======== Input for this task
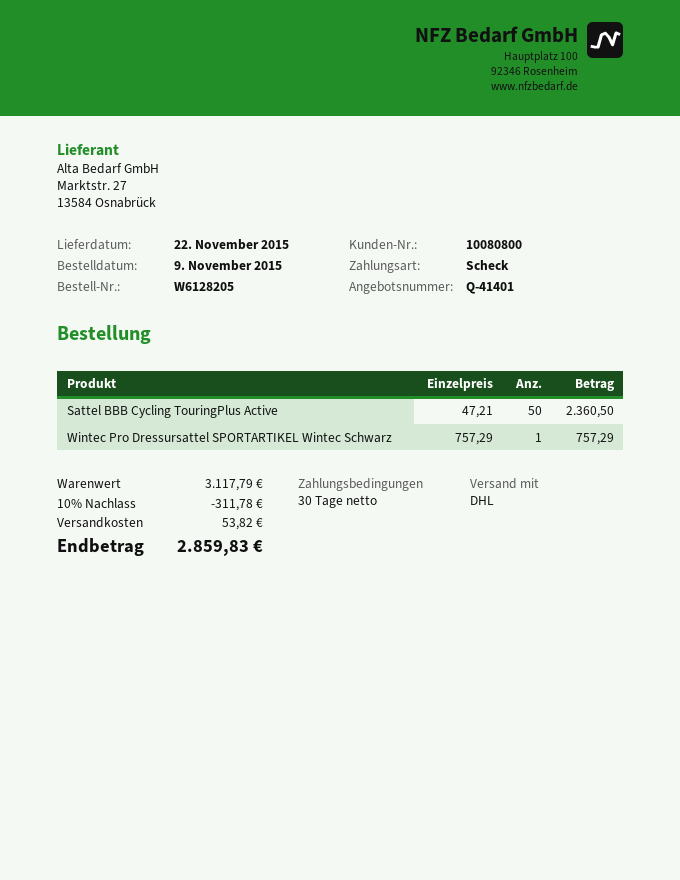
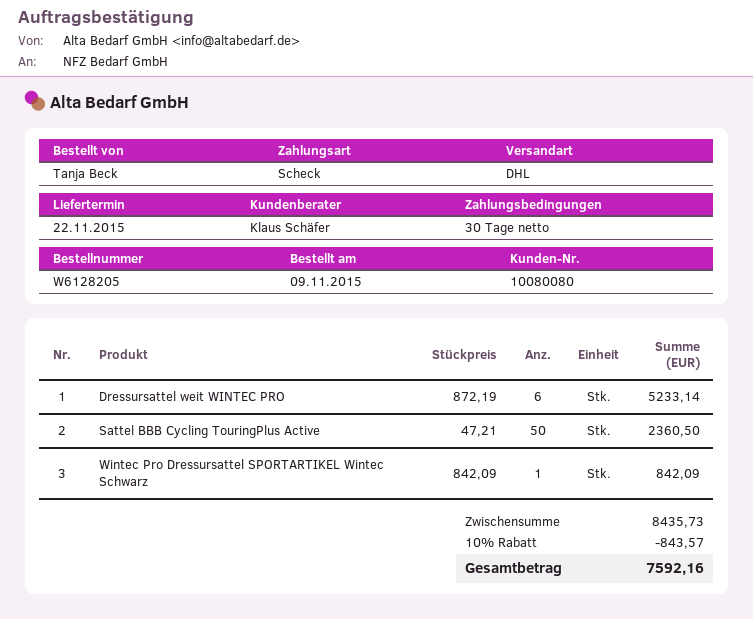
customer number: 10080800 -> 10080080
Wintec Pro Dressursattel SPORTARTIKEL Wintec Schwarz: 1 x 757.29 = 757.29 -> 1 x 842.09 = 842.09
Dressursattel weit WINTEC PRO: none -> 6 x 872.19 = 5233.14
subtotal: 3117.79 -> 8435.73
discount: 10% = 311.78 -> 10% = 843.57
shipping: 53.82 -> none
total: 2859.83 -> 7592.16

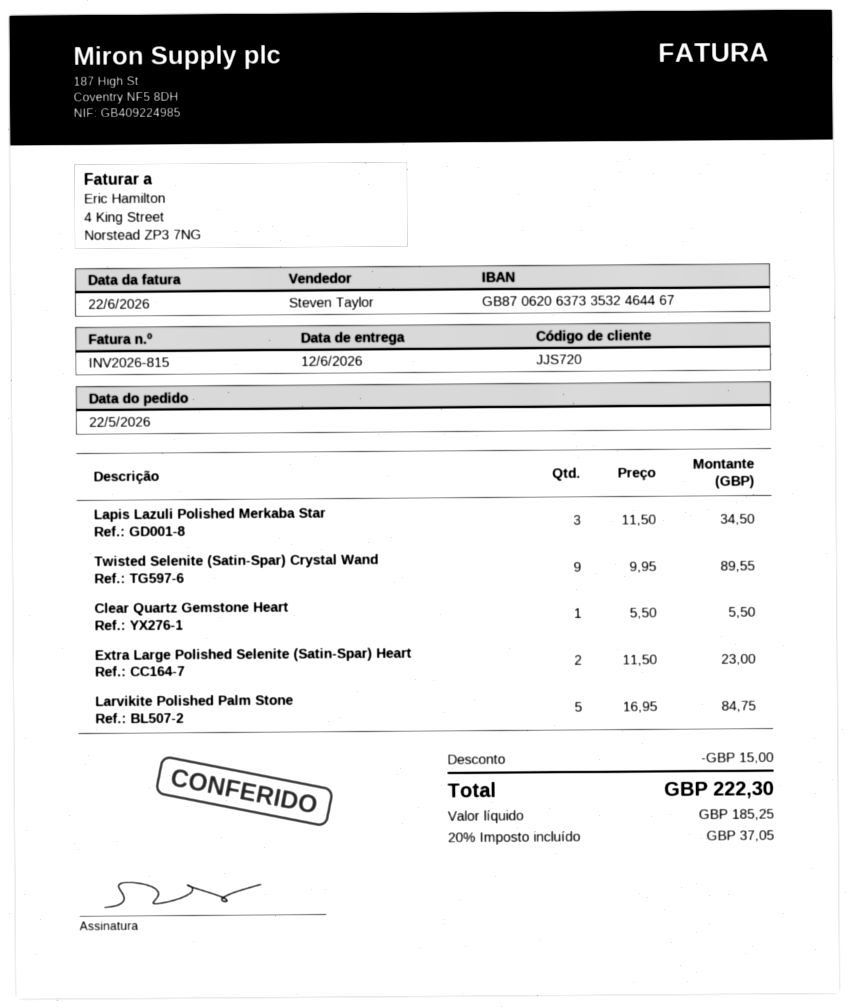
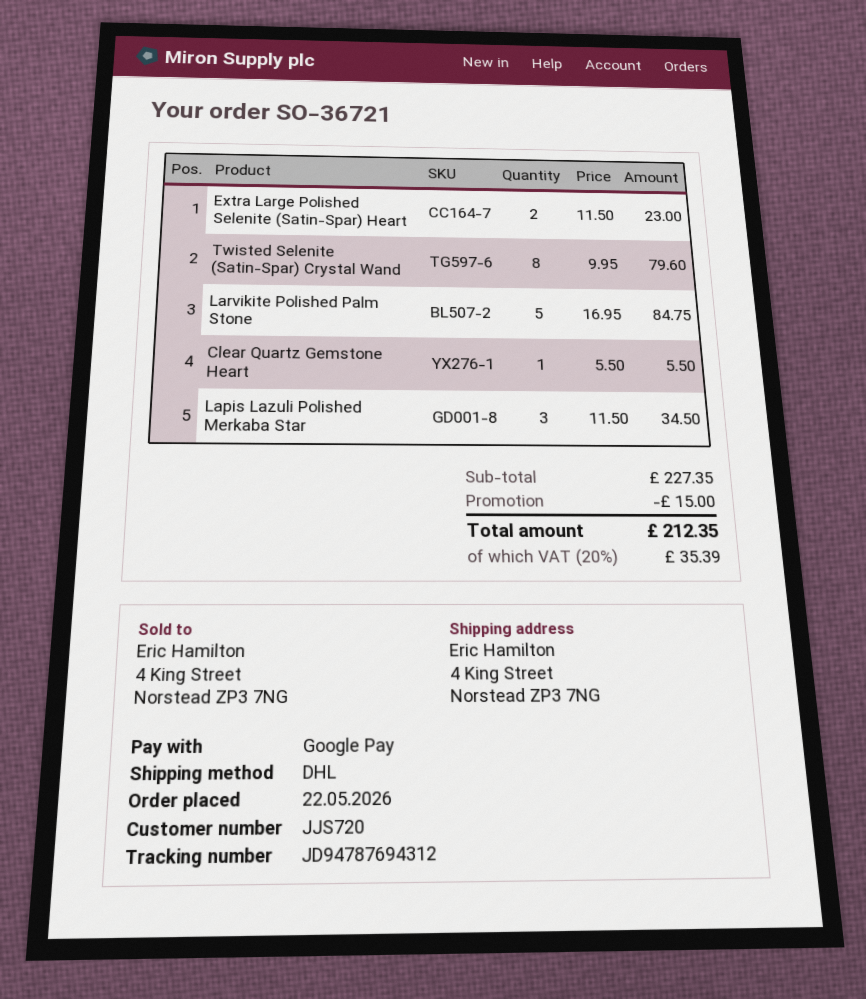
Twisted Selenite (Satin-Spar) Crystal Wand: 9 x 9.95 = 89.55 -> 8 x 9.95 = 79.60
tax: 20% = 37.05 -> 20% = 35.39
total: 222.30 -> 212.35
================
Exercise details
An exact copy of each entry is required, minus the pictures.

Exercise solution
customer number: 10080800 -> 10080080
Wintec Pro Dressursattel SPORTARTIKEL Wintec Schwarz: 1 x 757.29 = 757.29 -> 1 x 842.09 = 842.09
Dressursattel weit WINTEC PRO: none -> 6 x 872.19 = 5233.14
subtotal: 3117.79 -> 8435.73
discount: 10% = 311.78 -> 10% = 843.57
shipping: 53.82 -> none
total: 2859.83 -> 7592.16

Twisted Selenite (Satin-Spar) Crystal Wand: 9 x 9.95 = 89.55 -> 8 x 9.95 = 79.60
tax: 20% = 37.05 -> 20% = 35.39
total: 222.30 -> 212.35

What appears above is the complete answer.